U.S. Bank N.A. v Pepe
2018 NY Slip Op 03168 [161 AD3d 811]
May 2, 2018
Appellate Division, Second Department
Published by New York State Law Reporting Bureau pursuant to Judiciary Law § 431.
As corrected through Wednesday, June 27, 2018


[*1]
 U.S. Bank National Association, as Trustee, on Behalf of the Holders of the Adjustable Rate Mortgage Trust 2007-3 Adjustable Rate Mortgage Backed Pass-Through Certificates, Series 2007-3, Appellant,
v
Anthony Pepe, Respondent, et al., Defendants.

Shapiro, DiCaro & Barak (Reed Smith LLP, New York, NY [Andrew B. Messite and Joseph B. Teig], of counsel), for appellant.

C. Steve Okenwa, P.C., New York, NY, for respondent.

In an action to foreclose a mortgage, the plaintiff appeals from an order of the Supreme Court, Kings County (Sylvia G. Ash, J.), dated September 7, 2016. The order, upon a hearing to determine the validity of service of process and a report of a referee (Miriam P. Sunshine, R.), dated May 26, 2016, in effect, granted the motion of the defendant Anthony Pepe pursuant to CPLR 4403 to confirm the referee's report, to vacate a judgment of foreclosure and sale of the same court (David Schmidt, J.), dated October 27, 2014, and to dismiss the complaint insofar as asserted against him for lack of personal jurisdiction.

Ordered that the order is reversed, on the law, with costs, the motion of the defendant Anthony Pepe is denied, and the judgment of foreclosure and sale dated October 27, 2014, is reinstated.

In November 2009, the plaintiff commenced this action against Anthony Pepe (hereinafter the defendant), among others, to foreclose a mortgage. The defendant failed to timely appear or answer the complaint. Thereafter, the Supreme Court, upon the plaintiff's motion, issued a judgment of foreclosure and sale dated October 27, 2014. In June 2015, the defendant moved, inter alia, to vacate the judgment of foreclosure and sale and to dismiss the complaint insofar as asserted against him for lack of personal jurisdiction based on improper service.
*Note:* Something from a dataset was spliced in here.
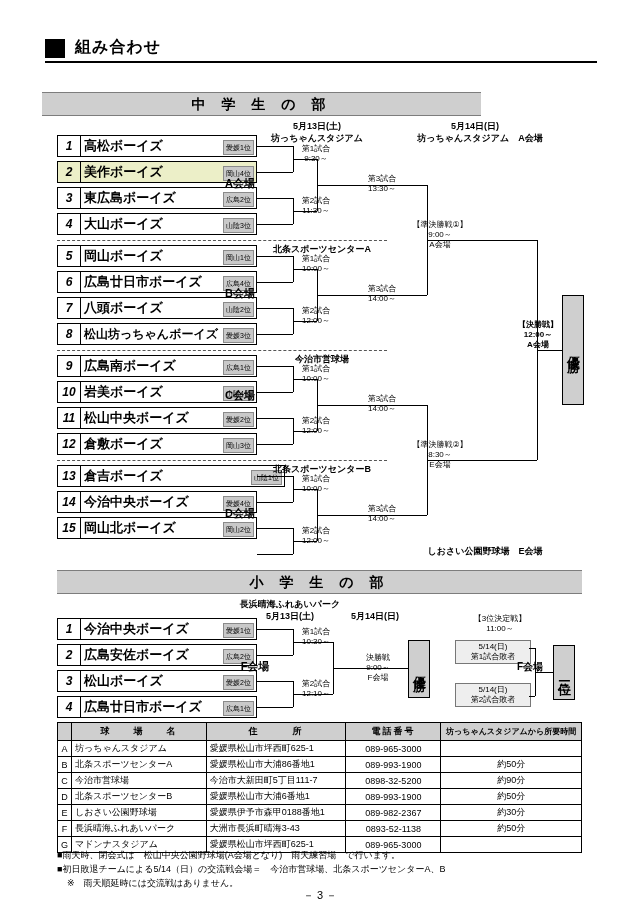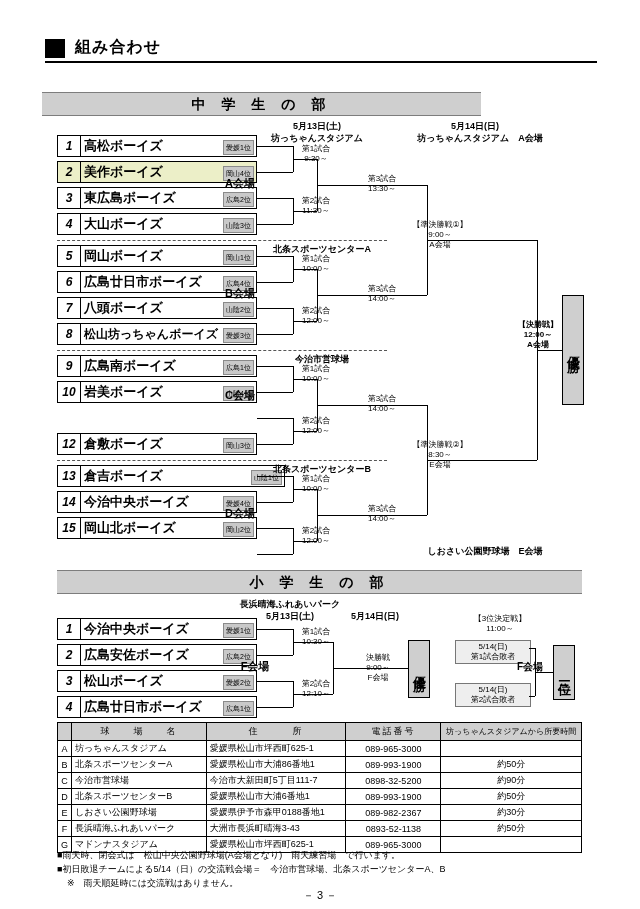"11" div.team { html: none -> <div> <div>11</div> <div>松山中央ボーイズ</div> <div>愛媛2位</div> </div> }
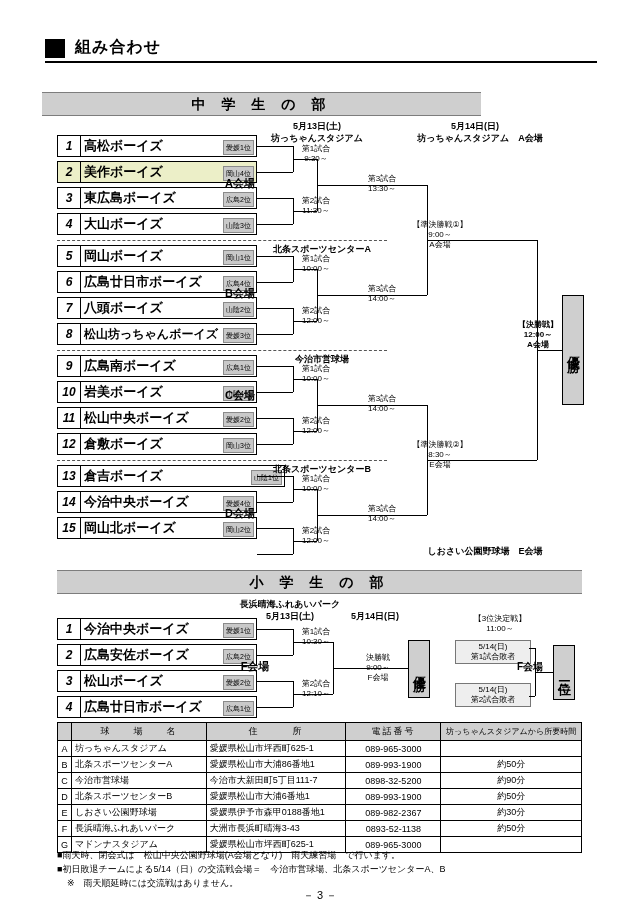"球 場 名" table.venues th { font-weight: normal -> bold }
In opposition, the plaintiff argued that the defendant waived any objection to personal jurisdiction by appearing in the action. By order dated October 7, 2015, the Supreme Court referred the matter to a referee for a hearing to determine the validity of service of process. After the hearing, the referee issued a report in which she found that service was not properly made and that jurisdiction was not obtained over the defendant. The defendant moved pursuant to CPLR 4403 to confirm the referee's report, to vacate the judgment of foreclosure and sale, and to dismiss the action insofar as asserted against him for lack of personal jurisdiction. The plaintiff again argued in opposition that the defendant waived any objection to personal jurisdiction by appearing in the action. In an order dated September 7, 2016, the court granted the defendant's motion. The plaintiff appeals, and we reverse.
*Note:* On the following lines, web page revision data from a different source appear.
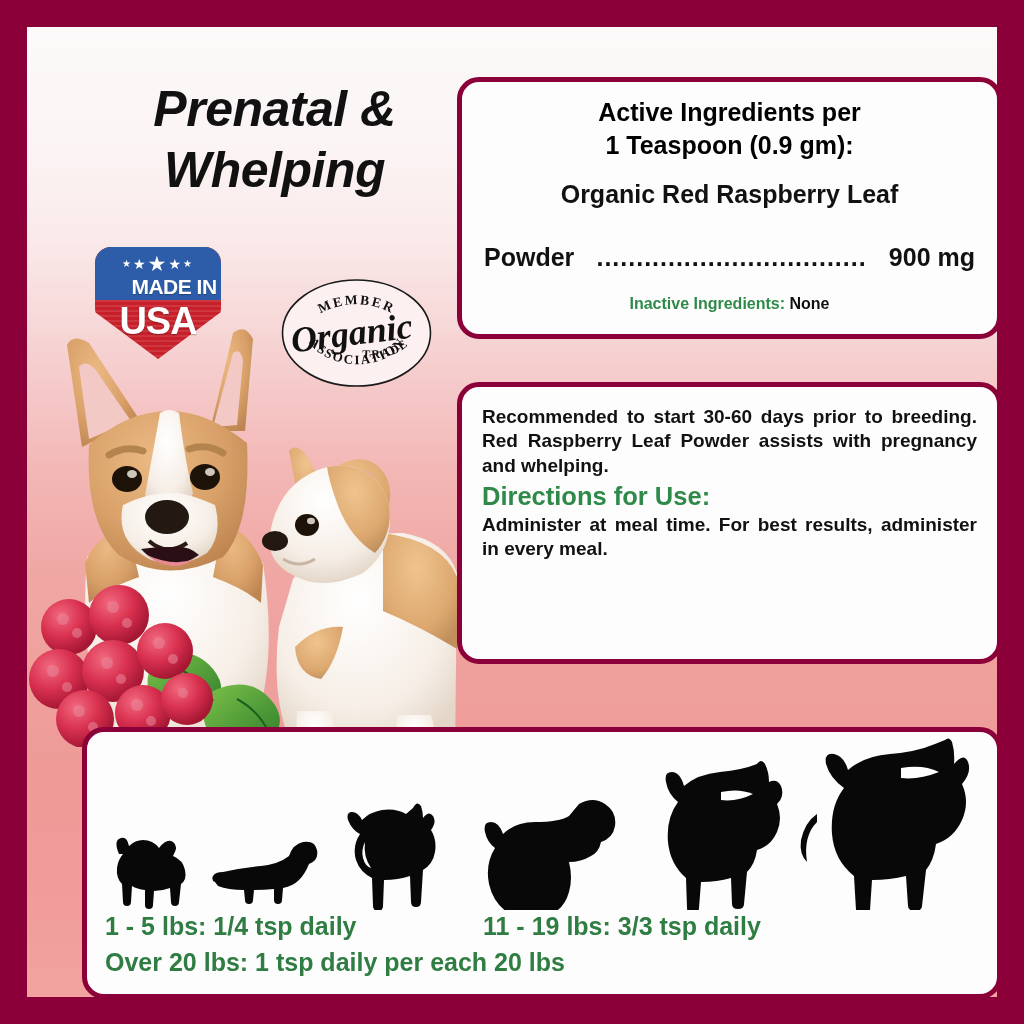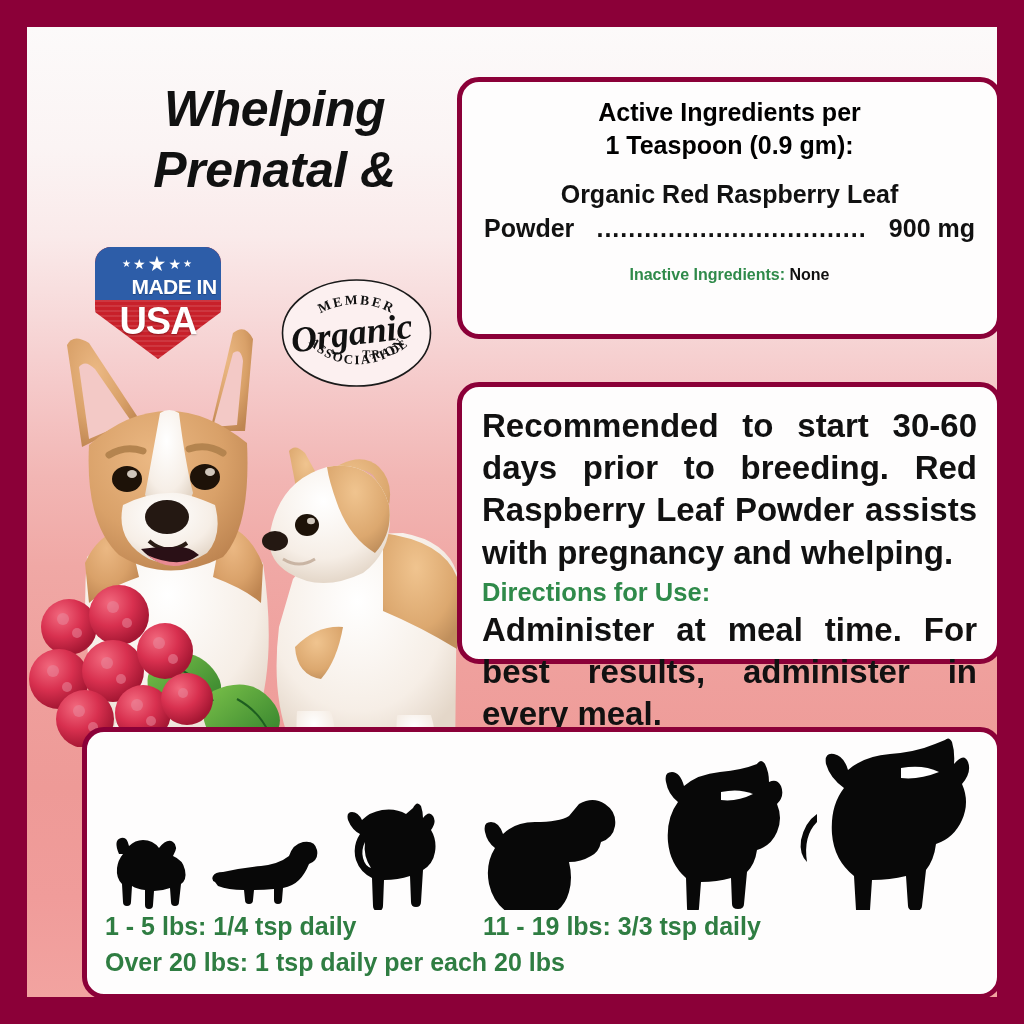"Whelping" div { order: before "Prenatal &" -> after "Prenatal &" }
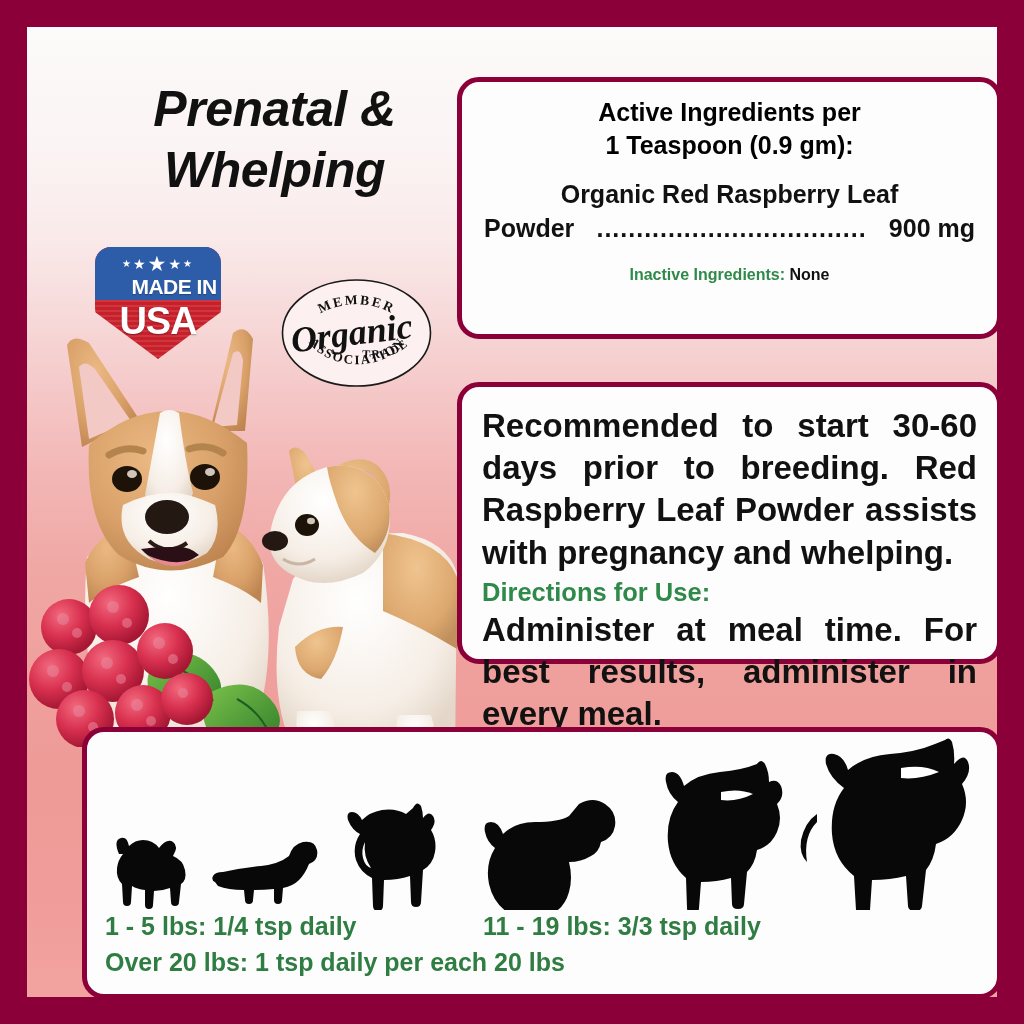"Powder" div { margin-top: none -> 29px }
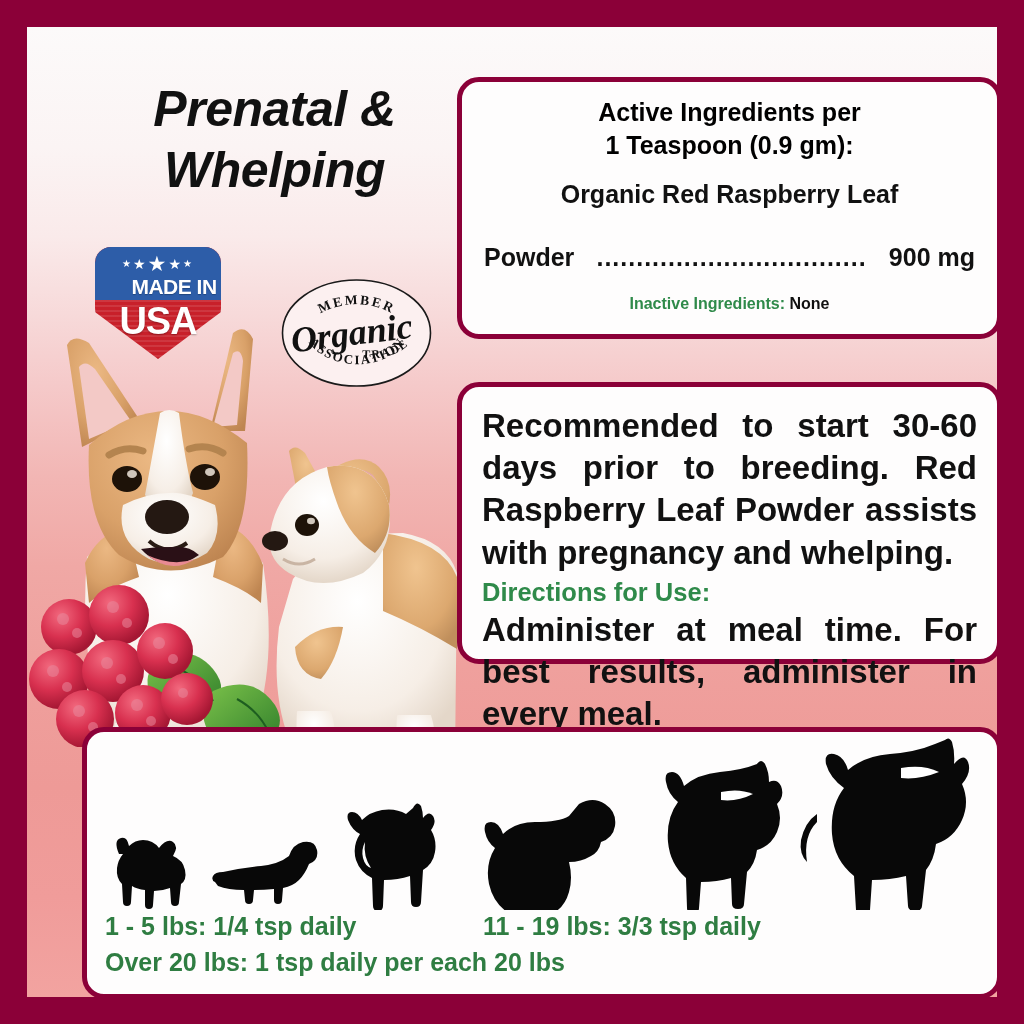"Recommended to start 30-60 days" .dir-para { font-size: 33px -> 19px }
The filing of a notice of appearance in an action by a party's counsel serves as a waiver of any objection to personal jurisdiction in the absence of either the service of an answer which raises a jurisdictional objection, or a motion to dismiss pursuant to CPLR 3211 (a) (8) for lack [*2]of personal jurisdiction (see American Home Mtge. Servicing, Inc. v Arklis, 150 AD3d 1180, 1181-1182 [2017]; Countrywide Home Loans Servicing, LP v Albert, 78 AD3d 983, 984 [2010]; National Loan Invs., L.P. v Piscitello, 21 AD3d 537, 537-538 [2005]). Here, the defendant's counsel filed a notice of appearance dated September 4, 2012. The record does not show that the defendant asserted lack of personal jurisdiction in a responsive pleading. Moreover, the defendant did not move to dismiss the complaint for lack of personal jurisdiction until almost three years after appearing in the action, after the judgment of foreclosure and sale had been issued. Under those circumstances, the defendant waived any claim that the court lacked personal jurisdiction over him in this action (see American Home Mtge. Servicing, Inc. v Arklis, 150 AD3d at 1182).

The parties' remaining contentions are without merit.

Accordingly, the Supreme Court should have denied the defendant's motion. Rivera, J.P., Miller, Brathwaite Nelson and Iannacci, JJ., concur.